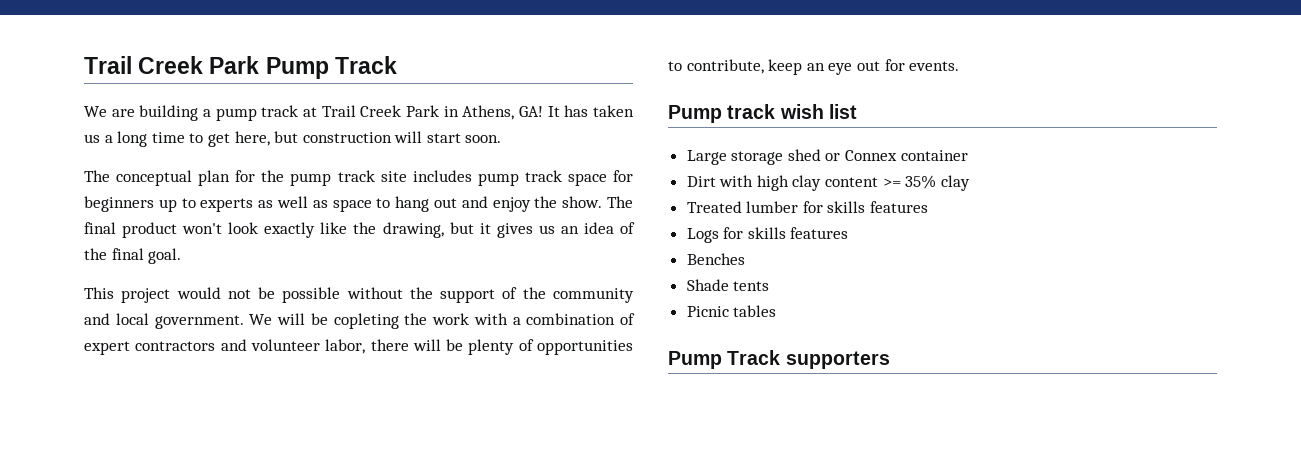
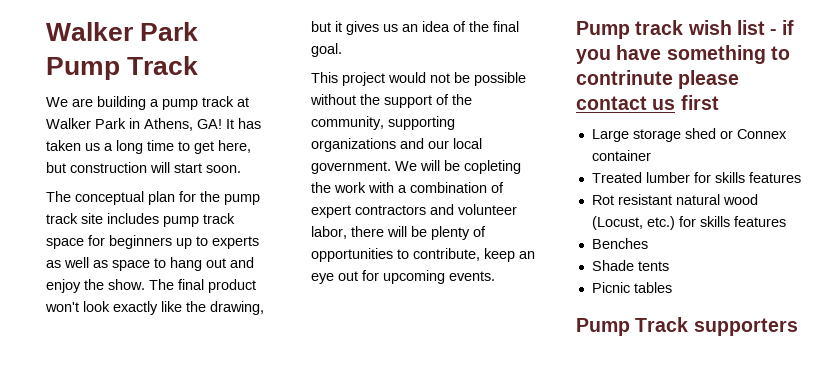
[84,56,204,74] Trail Creek -> [46,22,133,41] Walker
[321,105,402,117] Trail Creek -> [46,118,91,129] Walker
[552,288,634,303] [84,313,110,325] community and -> [311,116,455,130] [311,138,449,152] community, supporting organizations and our
(905, 65) none -> [383,270,445,284] upcoming
(857, 111) none -> [770,20,795,35] [576,45,790,64] [576,70,740,89] [576,95,719,110] - if you have something to contrinute please contact us first
[686,175,970,191] // Dirt with high clay content >= 35% clay -> (651, 155) none
[686,228,719,243] Logs -> [591,194,758,205] [591,216,675,230] Rot resistant natural wood (Locust, etc.)

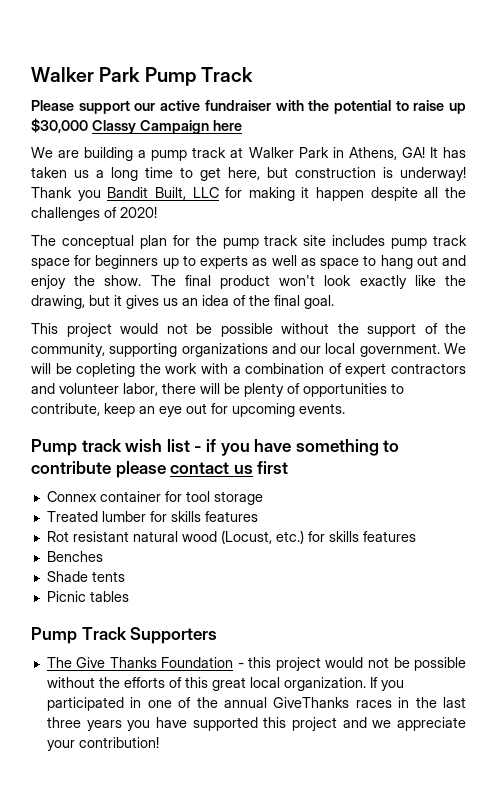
(199, 65) none -> [31,100,466,114] [31,118,242,134] // Please support our active fundraiser with the potential to raise up $30,000 Classy Campaign here
[150,162,241,173] will start soon. -> [383,167,466,181] [31,187,466,201] [31,207,157,221] is underway! Thank you Bandit Built, LLC for making it happen despite all the challenges of 2020!
[576,70,673,85] contrinute -> [31,461,111,474] contribute
[591,128,733,142] Large storage shed or -> (289, 467) none
(651, 155) none -> [164,491,263,505] for tool storage
[693,318,798,336] supporters -> [130,627,218,644] [46,657,466,671] [46,677,404,691] [46,697,466,711] [46,717,466,731] [46,737,159,751] Supporters // The Give Thanks Foundation - this project would not be possible without the efforts of this great local organization. If you participated in one of the annual GiveThanks races in the last three years you have supported this project and we appreciate your contribution!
------------------------------------
Exercise aim – Restate word for word each line from the top of the listing down to and including the line that holds "(651, 155) none ->". Drop any pictures.

Solution for this exercise –
[84,56,204,74] Trail Creek -> [46,22,133,41] Walker
[321,105,402,117] Trail Creek -> [46,118,91,129] Walker
[552,288,634,303] [84,313,110,325] community and -> [311,116,455,130] [311,138,449,152] community, supporting organizations and our
(905, 65) none -> [383,270,445,284] upcoming
(857, 111) none -> [770,20,795,35] [576,45,790,64] [576,70,740,89] [576,95,719,110] - if you have something to contrinute please contact us first
[686,175,970,191] // Dirt with high clay content >= 35% clay -> (651, 155) none
[686,228,719,243] Logs -> [591,194,758,205] [591,216,675,230] Rot resistant natural wood (Locust, etc.)

(199, 65) none -> [31,100,466,114] [31,118,242,134] // Please support our active fundraiser with the potential to raise up $30,000 Classy Campaign here
[150,162,241,173] will start soon. -> [383,167,466,181] [31,187,466,201] [31,207,157,221] is underway! Thank you Bandit Built, LLC for making it happen despite all the challenges of 2020!
[576,70,673,85] contrinute -> [31,461,111,474] contribute
[591,128,733,142] Large storage shed or -> (289, 467) none
(651, 155) none -> [164,491,263,505] for tool storage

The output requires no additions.